Anathème # 80
Son intuition ne le trompe que très rarement… Francklin n'y résiste pas longtemps, prend ses clés, et donne sa destination au planton du comptoir de réception en claquant sans ménagement la porte du poste de police.Enfin sorti de ce bureau qui depuis le matin l'empêche de respirer, l'opprime, il va pouvoir inspecter les lieux à sa guise, sans témoin, laissé sa curiosité éclater… La tête en ébullition, il se rend à l'appartement de Vic, y chercher le cahier intime de l'institutrice. La clé de l'énigme s'y trouve, c'est maintenant certain !! Un pressentiment lui chatouille la nuque, et c'est dans cet état d'esprit qu'il stoppe son véhicule devant la petite église toujours aussi bien conservée. Ici et là des buissons on prit d'assaut la devanture de la petite église, mais des traces de pas sont bien visibles sur le sable qui mène à la porte mal fermée et toute brinquebalant. Un coup d'œil vite fait lui prouve qu'il n'y a pas âme qui vie pour le moment à l'intérieur… Même si la verdure cache en totalité l'arrière de l'église il s'y glisse en pestant contre les orties et les ronciers qui lui barrent le passage. Après maintes grimaces de douleurs et des jurons à n'en plus finir, il parvient enfin à la porte du vieux cimetière à l'abandon de derrière l'édifice religieux. Il pousse le vieux portail de fer rouillé et se faufile… Souvent les morts et leur tombe parle bien plus que les vivant et leur langue !! Des pierres funéraires sont tombées, d'autres cassées, verdies par le temps et les intempéries. L'atmosphère de l'endroit est des plus spéciaux. On se croirait de retour dans le passé, des dates vieilles de cent ans pratiquement effacées par le temps, des hommes, des femmes témoins certainement du mystère dans le quel il patauge ces temps ci.

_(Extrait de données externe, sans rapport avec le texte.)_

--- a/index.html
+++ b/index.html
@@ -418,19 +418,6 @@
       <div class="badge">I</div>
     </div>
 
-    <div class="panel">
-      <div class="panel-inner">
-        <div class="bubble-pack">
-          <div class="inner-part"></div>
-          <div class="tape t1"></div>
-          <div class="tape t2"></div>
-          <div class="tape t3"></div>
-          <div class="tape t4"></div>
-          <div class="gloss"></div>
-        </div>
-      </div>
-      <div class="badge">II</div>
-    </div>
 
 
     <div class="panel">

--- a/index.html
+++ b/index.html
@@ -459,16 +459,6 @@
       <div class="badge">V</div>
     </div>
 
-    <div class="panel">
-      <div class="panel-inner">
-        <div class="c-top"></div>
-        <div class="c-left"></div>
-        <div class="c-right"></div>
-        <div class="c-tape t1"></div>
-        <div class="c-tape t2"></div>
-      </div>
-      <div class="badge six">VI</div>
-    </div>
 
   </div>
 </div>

Il se sent attiré vers le fond de ce terrain sur le quelle il distingue un haut mur de pierre, et en approchant de plus près il découvre un monument de pierre blanche avec sur le devant deux croix et une épitaphe au centre, quatre colonnes blanche décorent les cotés d'une porte de pierre brunie par le temps. Curieusement pas de poignée sur la porte, pas de verrou, comme ci on avait voulu être certain que si un mystère s'y cachait il y resterait bien gardé.

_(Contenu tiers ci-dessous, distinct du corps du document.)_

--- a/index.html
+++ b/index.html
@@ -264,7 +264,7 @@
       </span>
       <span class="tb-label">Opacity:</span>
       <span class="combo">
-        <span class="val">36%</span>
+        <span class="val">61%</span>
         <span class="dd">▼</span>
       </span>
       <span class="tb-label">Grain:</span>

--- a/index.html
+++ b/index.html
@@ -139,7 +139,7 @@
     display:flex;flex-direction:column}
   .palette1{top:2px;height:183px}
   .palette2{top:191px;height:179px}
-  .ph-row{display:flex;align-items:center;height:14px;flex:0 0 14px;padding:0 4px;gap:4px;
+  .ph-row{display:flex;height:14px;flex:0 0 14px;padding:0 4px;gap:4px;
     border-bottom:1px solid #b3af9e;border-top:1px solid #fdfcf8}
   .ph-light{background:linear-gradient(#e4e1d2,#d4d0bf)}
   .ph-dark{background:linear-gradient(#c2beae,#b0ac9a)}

Au dessus de l'arche de la porte des inscriptions encore visible ‘'Le dortoir des anges''.

Que signifiait donc cette inscription? En regardant autour il ne vit aucune date, aucun nom d'enfant, pourtant le mot ange dans un cimetière désigne bien l'enfant. Il scrute l'épitaphe pour y trouver un ou des noms, mais le temps avait fait son œuvre… La majorité des inscriptions qui y figuraient en étaient devenues invisibles et illisibles pour les mieux conservées.
L'inspecteur du se rendre à l'évidence, ce n'était pas ce matin encore qu'il viendrait à bout de ce mystère.